The world of storage has seen many ups and downs, where storage devices have shrunk with age and evolution to a point where a physical need for a device has virtually become, non-existent.
We at memoryclearance.com have decided to take you on a refresher course on how storage has advanced and will advanced closer to a new decade.
SDS replaces traditional storage arrays
The concept of SDS meets the requirements of many modern data centres: instead of bulky, expensive proprietary hardware-based solutions, standard servers can be leveraged with intelligent software to build storage infrastructures that scale granularly, limitlessly and offer extreme flexibility and efficiency. SDS initially became popular with object storage. However, object storage is struggling to make real headway in the market as its primary use case is typically active archives – and many companies find it easier to simply archive in the cloud.
At the same time, the storage industry is going through a transition as NVMe grows in popularity. NVMe-based flash, with its extreme performance benefits, lends itself perfectly for low latency and high-performance use cases such as big data analytics, simulation and high-performance computing.
Server SAN combines the concept of SDS with the benefits of NVMe and new technologies that enable the sharing of NVMe-based flash across standard networks, and it is gaining momentum with significant year over year growth. Server SANs are based on standard servers and offer considerably more operational flexibility than traditional SANs at a fraction of the cost.
Customers are switching from enterprise storage arrays to agile, software-defined architectures such as Server SAN
NVMe-based flash and (SCM) innovations
NVMe-based flash has slowly but steadily been entering the market. 2017 was undeniably a breakthrough year: customers across all verticals started to deploy NVMe-based flash for a variety of use cases, from video analytics to supercomputing, from retail to simulation.
Technologies that share NVMe over networking fabrics (NVMe-oF), or full scale-out storage solutions that enable the use of NVMe at large scale are facilitating this trend by enabling full utilisation of NVMe-based flash.
It is not surprising that NVMe-based flash is becoming the norm for enterprises that rely heavily on fast access to their storage. NVMe-based flash is simply flash storage with an optimised controller and protocol that supersedes legacy technologies designed for slower Hard Disk Drives (HDDs), and as a result, delivers significantly improved performance and reduced latency. End users therefore require fewer drives to achieve the concurrent performance levels for their workloads.

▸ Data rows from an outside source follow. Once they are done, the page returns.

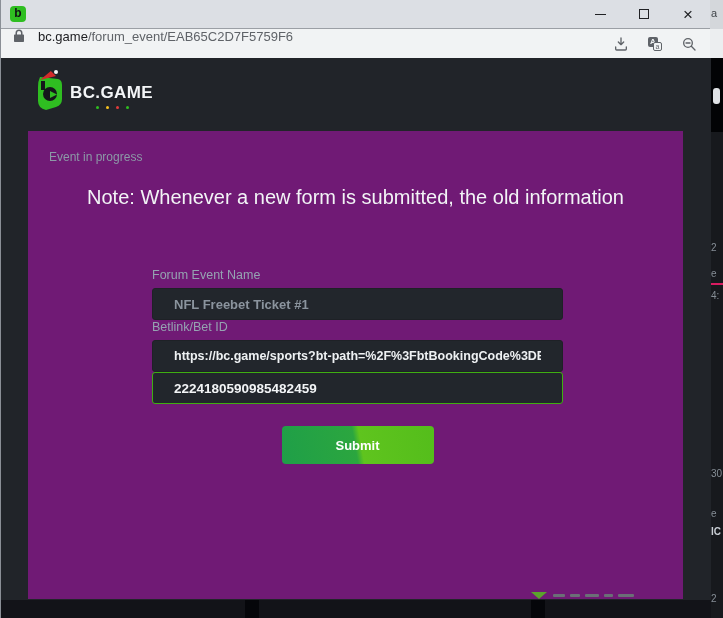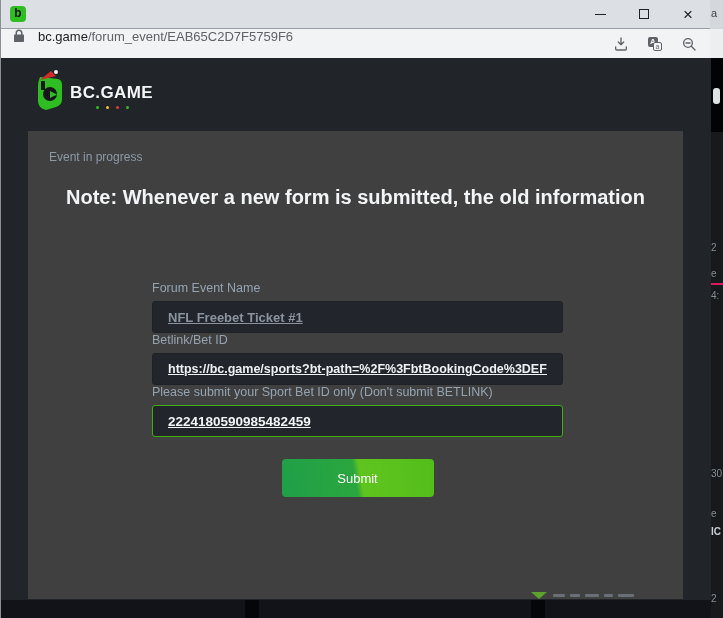--- a/index.html
+++ b/index.html
@@ -40,7 +40,7 @@
   .logo-dots { position:absolute; left:62px; top:31px; display:flex; gap:7px; }
   .logo-dots i { width:3px; height:3px; border-radius:50%; display:block; }
 
-  .panel { position:absolute; left:27px; top:73px; width:655px; height:468px; background:#404040; }
+  .panel { position:absolute; left:27px; top:73px; width:655px; height:468px; background:#701a75; }
   .status { position:absolute; left:21px; top:19px; font-size:12px; color:#8c99a7; }
   .note { position:absolute; left:0; right:0; top:50px; text-align:center; color:#f2f4f6; font-size:20px; line-height:33px; font-weight:700; }
 

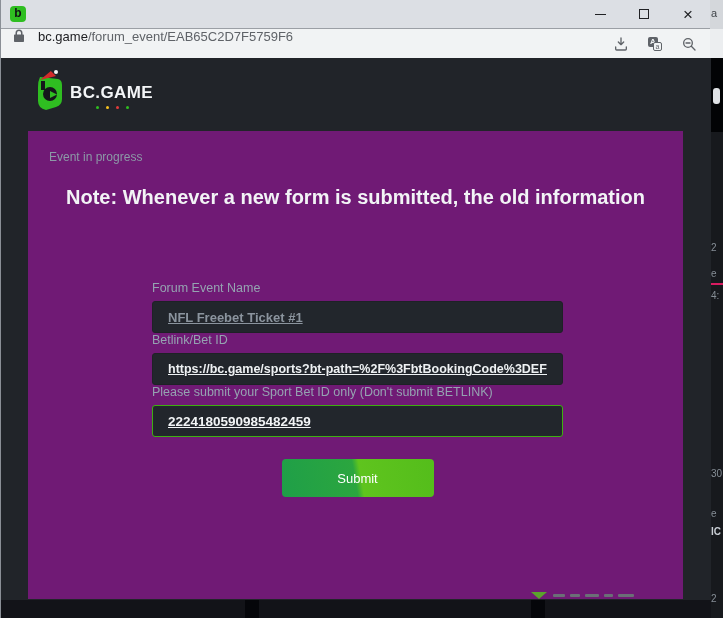--- a/index.html
+++ b/index.html
@@ -42,7 +42,7 @@
 
   .panel { position:absolute; left:27px; top:73px; width:655px; height:468px; background:#701a75; }
   .status { position:absolute; left:21px; top:19px; font-size:12px; color:#8c99a7; }
-  .note { position:absolute; left:0; right:0; top:50px; text-align:center; color:#f2f4f6; font-size:20px; line-height:33px; font-weight:700; }
+  .note { position:absolute; left:0; right:0; top:50px; text-align:center; color:#f2f4f6; font-size:20px; line-height:33px; font-weight:400; }
 
   .form { position:absolute; left:124px; top:150px; width:411px; }
   .group label { display:block; font-size:12.5px; color:#95a3b1; margin-bottom:6px; }

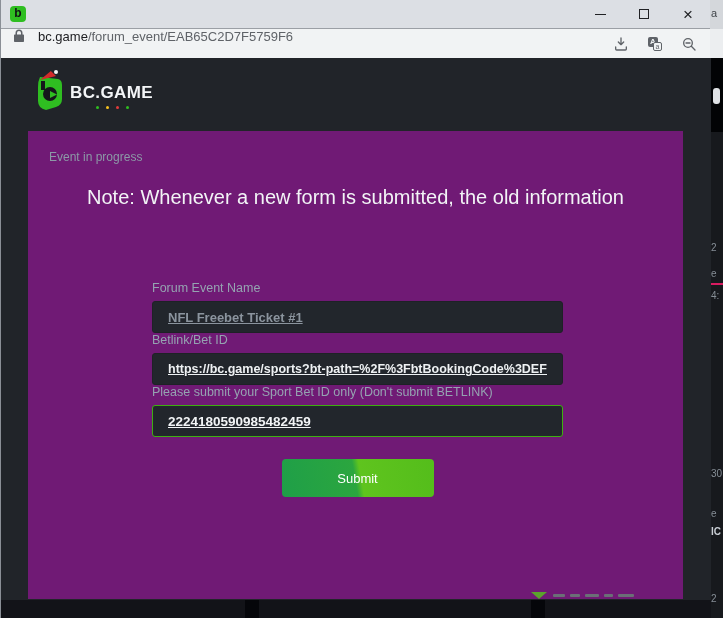--- a/index.html
+++ b/index.html
@@ -44,7 +44,7 @@
   .status { position:absolute; left:21px; top:19px; font-size:12px; color:#8c99a7; }
   .note { position:absolute; left:0; right:0; top:50px; text-align:center; color:#f2f4f6; font-size:20px; line-height:33px; font-weight:400; }
 
-  .form { position:absolute; left:124px; top:150px; width:411px; }
+  .form { position:absolute; left:124px; top:137px; width:411px; }
   .group label { display:block; font-size:12.5px; color:#95a3b1; margin-bottom:6px; }
   .group + .group { }
   .group input { width:100%; height:32px; background:#22262c; border:1px solid #1e2126; border-radius:3px; padding:0 15px; font-family:"Liberation Sans", sans-serif; font-size:12.5px; font-weight:600; color:#eef1f3; outline:none;text-decoration:underline; }

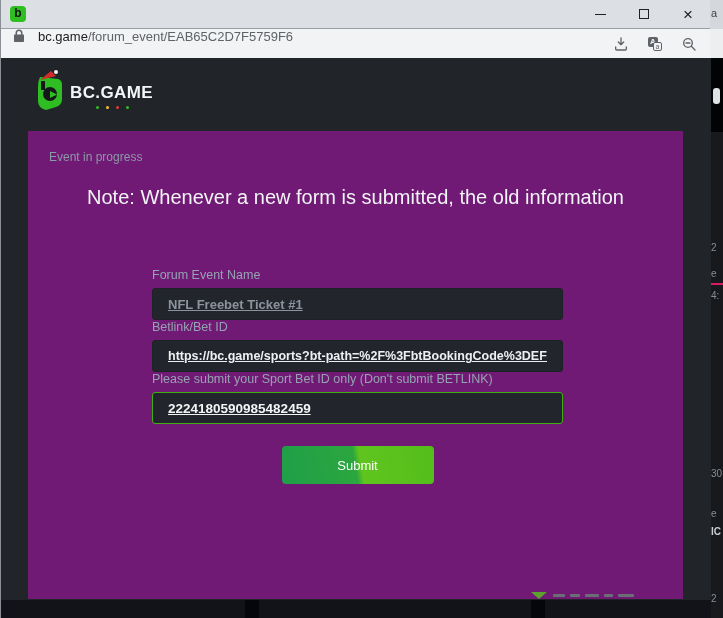--- a/index.html
+++ b/index.html
@@ -47,7 +47,7 @@
   .form { position:absolute; left:124px; top:137px; width:411px; }
   .group label { display:block; font-size:12.5px; color:#95a3b1; margin-bottom:6px; }
   .group + .group { }
-  .group input { width:100%; height:32px; background:#22262c; border:1px solid #1e2126; border-radius:3px; padding:0 15px; font-family:"Liberation Sans", sans-serif; font-size:12.5px; font-weight:600; color:#eef1f3; outline:none;text-decoration:underline; }
+  .group input { width:100%; height:32px; background:#22262c; border:1px solid #1e2126; border-radius:3px; padding:0 21px; font-family:"Liberation Sans", sans-serif; font-size:12.5px; font-weight:600; color:#eef1f3; outline:none; }
   .group.muted input { color:#8b949e; font-size:13px; }
   .group.highlight input { border:1px solid #3fae12; color:#f2f4f6; font-weight:700; font-size:13.5px; }
 

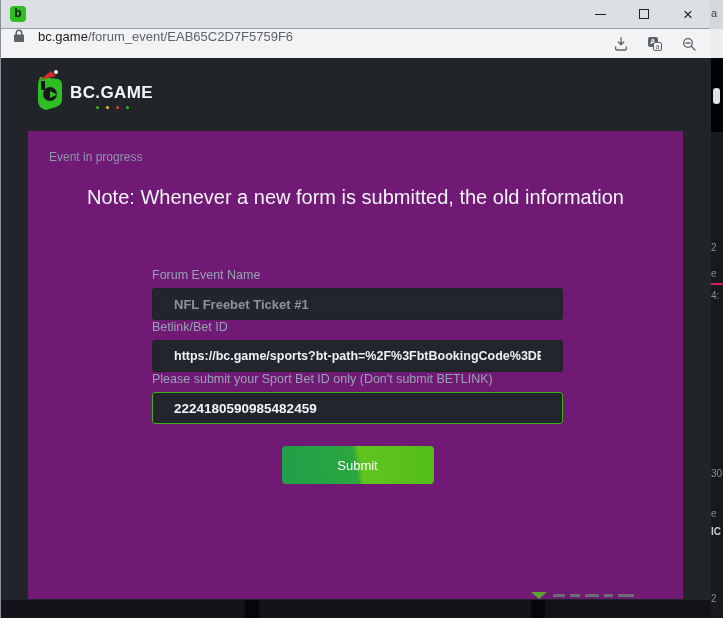--- a/index.html
+++ b/index.html
@@ -180,7 +180,6 @@
             <input type="text" value="https://bc.game/sports?bt-path=%2F%3FbtBookingCode%3DEF9B86B" style="">
           </div>
           <div class="group highlight">
-            <label>Please submit your Sport Bet ID only (Don't submit BETLINK)</label>
             <input type="text" value="2224180590985482459" style="">
           </div>
           <button class="submit">Submit</button>

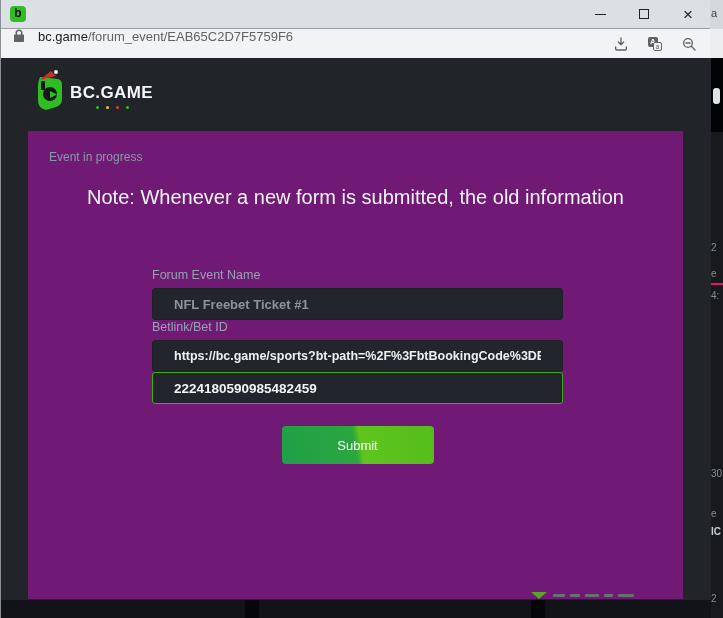--- a/index.html
+++ b/index.html
@@ -53,7 +53,7 @@
 
   .submit { display:block; margin:22px auto 0; width:152px; height:38px; border:none; border-radius:4px;
     background:linear-gradient(80deg,#1f9f48 0%,#2ba63f 48%,#5fc41e 52%,#54bd1b 100%);
-    color:#ffffff; font-family:"Liberation Sans", sans-serif; font-weight:400; font-size:13px; cursor:pointer; }
+    color:#ffffff; font-family:"Liberation Sans", sans-serif; font-weight:700; font-size:13px; cursor:pointer; }
 
   
   .below-frag { position:absolute; left:530px; top:534px; display:flex; align-items:center; z-index:3; }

Meanwhile, flash manufacturers have been working on even more significant innovations, namely SCM. SCM aims to fill the gap between extremely high speed, low capacity and expensive memory (e.g. DRAM or Dynamic (Random Access Memory) and storage such as flash, solid state drives and hard disk drives, which are lower in cost and performance, and higher in capacity. Technologies such as 3D Xpoint are leading the way and raising the bar of what is considered high performance when it comes to data storage.
These are the early days of SCM, but it is already clear that customers will require software to deploy and manage this. Now more than ever there is a need for software-based storage solutions that enable customers to deploy existing and future high-performance storage, including traditional solid state drives (SSD) and SSDs based on NVMe or SCM.
Cloud for secondary and on-premises SDS for primary storage
The public cloud will win the battle for secondary data. Over the last few years, the public cloud has been contending with on-premises object storage to be the secondary storage solution of choice but as public cloud offerings attract an increasing number of customers, object storage vendors have had to shift their messaging and sell hybrid solutions that enable customers to keep some data on-premises and move other data to the cloud.
As for primary data, there is a market for placing this in the cloud – especially in the case of those customers who solely use the public cloud and don’t have an infrastructure of their own. But it is not expected that customers who have their own data centre to migrate their primary data to the cloud any time soon. There are many reasons for that: latency is one, value of the data and the associated security considerations another.
In addition, a revolution is underway with block storage – for primary data storage needs. Several vendors are pushing software-defined block storage, leveraging standard servers and intelligent software.
To use the 80-20 rule, it would be safe to estimate that 80% of secondary data will end up in public clouds, and 80% of primary data will remain on-premises, but stored on more agile, efficient and flexible SDS infrastructures.